I have a pet peeve about the "(fill in the blank)-American" description attributing not only ethnicity but also American nationality to unknown individuals, on the basis of appearance alone. Are all black people "African-Americans"? "A male African-American, about 5'9": Really? Did you ask him his nationality? Did you get a good look at his features? What if he was neither African nor American? What if he was SriLankan-British? or Indian-Trinidadian? Or a black Frenchman?
And what about the racially mixed? Could a "European-Asian-American" be actually a Pacific Islander and more or less Caucasian? And what of the so-called "Hispanics"? Aren't they somewhat descended of Europeans?
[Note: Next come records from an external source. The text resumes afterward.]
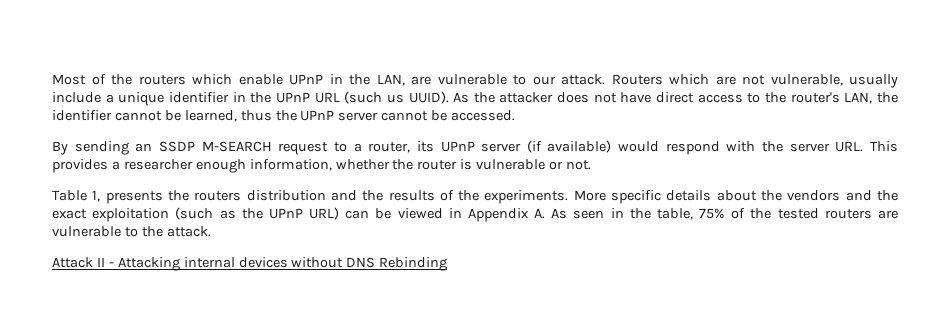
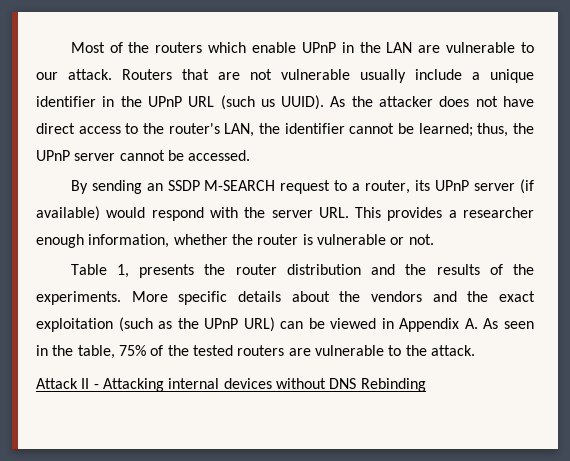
- Most of the routers which enable UPnP in the LAN, are vulnerable to our attack.
+ Most of the routers which enable UPnP in the LAN are vulnerable to our attack.
- Routers which are not vulnerable, usually include a unique identifier in the UPnP URL (such us UUID).
+ Routers that are not vulnerable usually include a unique identifier in the UPnP URL (such us UUID).
- As the attacker does not have direct access to the router's LAN, the identifier cannot be learned, thus the UPnP server cannot be accessed.
+ As the attacker does not have direct access to the router's LAN, the identifier cannot be learned; thus, the UPnP server cannot be accessed.
- Table 1, presents the routers distribution and the results of the experiments.
+ Table 1, presents the router distribution and the results of the experiments.

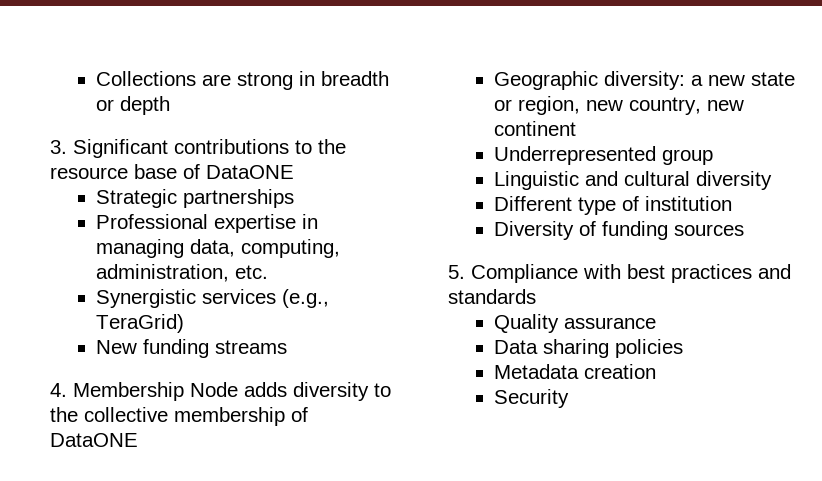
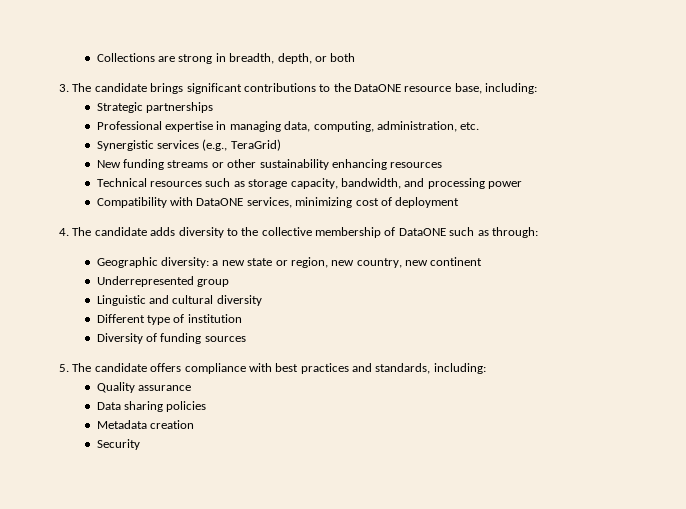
- Collections are strong in breadth or depth
- 3. Significant contributions to the resource base of DataONE
+ Collections are strong in breadth, depth, or both
+ 3. The candidate brings significant contributions to the DataONE resource base, including:
- New funding streams
+ New funding streams or other sustainability enhancing resources
+ Technical resources such as storage capacity, bandwidth, and processing power
+ Compatibility with DataONE services, minimizing cost of deployment
- 4. Membership Node adds diversity to the collective membership of DataONE
+ 4. The candidate adds diversity to the collective membership of DataONE such as through:
- 5. Compliance with best practices and standards
+ 5. The candidate offers compliance with best practices and standards, including:

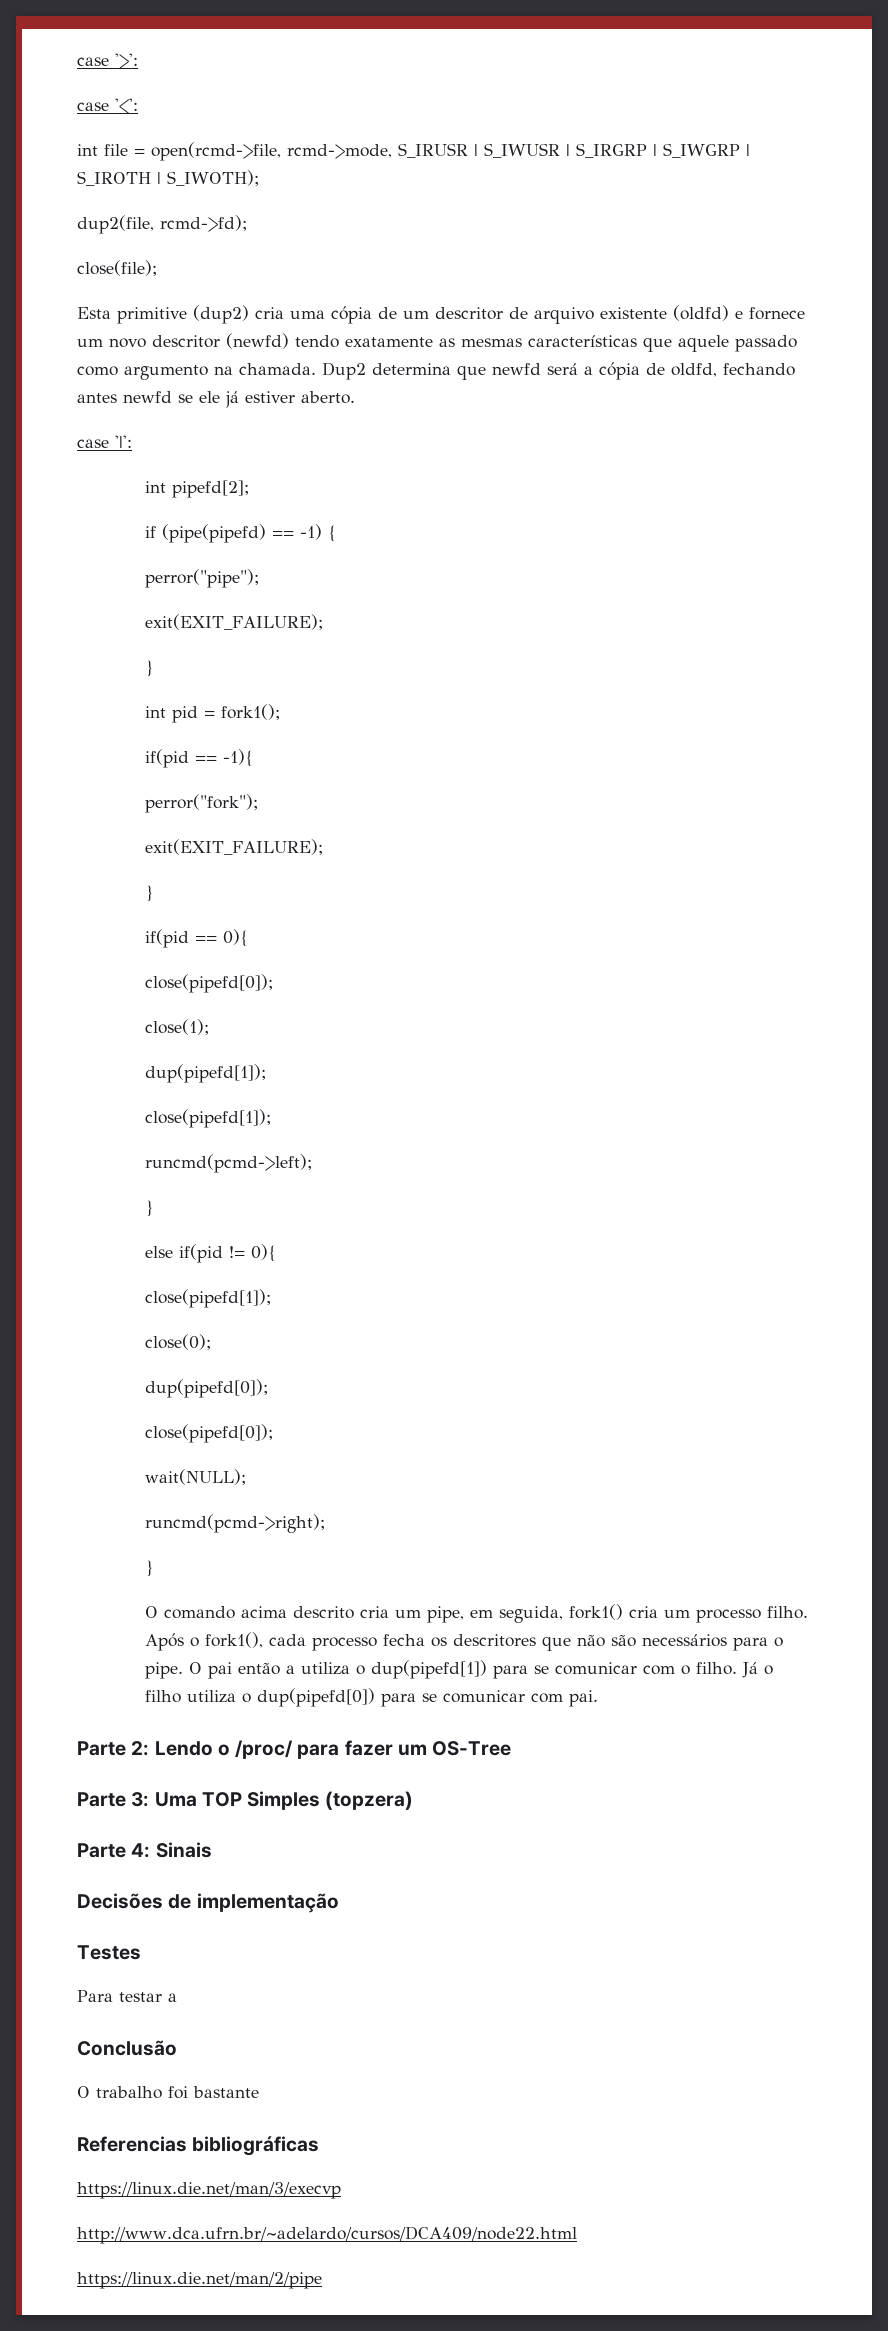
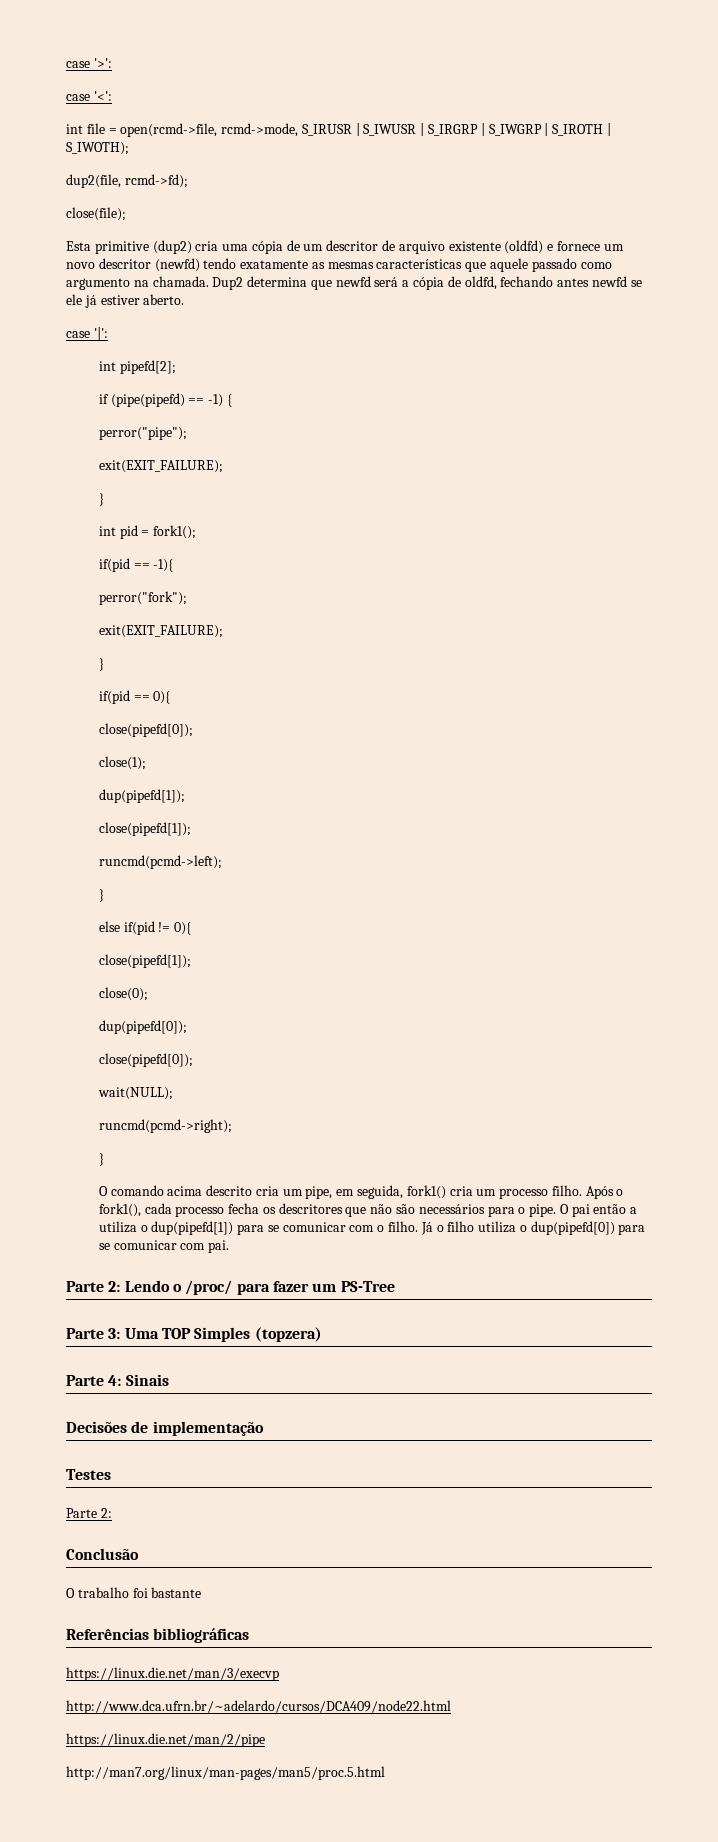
- Parte 2: Lendo o /proc/ para fazer um OS-Tree
+ Parte 2: Lendo o /proc/ para fazer um PS-Tree
  Testes
- Para testar a
+ Parte 2:
- Referencias bibliográficas
+ Referências bibliográficas
+ http://man7.org/linux/man-pages/man5/proc.5.html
Native Americans?
It seems to me that this politically correct manner of adjectivizing people has created much more outrageous racism than we ever had with the words "white" and "Caucasian", "black" and "Negro". I'd think that calling a man "European-American" who is but a visitor to our shores from his home in Russia amongst his Persian-born family may be more deservedly ill-received than calling him "white" or, yet more accurately, Caucasian.
Then you have the variously "disabled" and "-challenged": Is it really cruel to refer to a blind person as "blind"? A friend recently referred to my "Infantile Americans" as "Developmentally-Challenged", with the sardonic implication that even my tongue-in-cheek terminology is becoming passé.
Here in San Francisco, there may soon come a day when it'll be considered "sexist" to identify someone as male or female! First comes the offense-taking, by one or two extreme activists, and then the legislation. The first phase is already a longstanding fact here: A simple "Excuse me, sir" can equally enrage a cross-dresser of either persuasion!
Of every possible background, I love working with babies and the moms who've just borne them. They know exactly what they are and don't care what you call 'em: "Babies Rule!"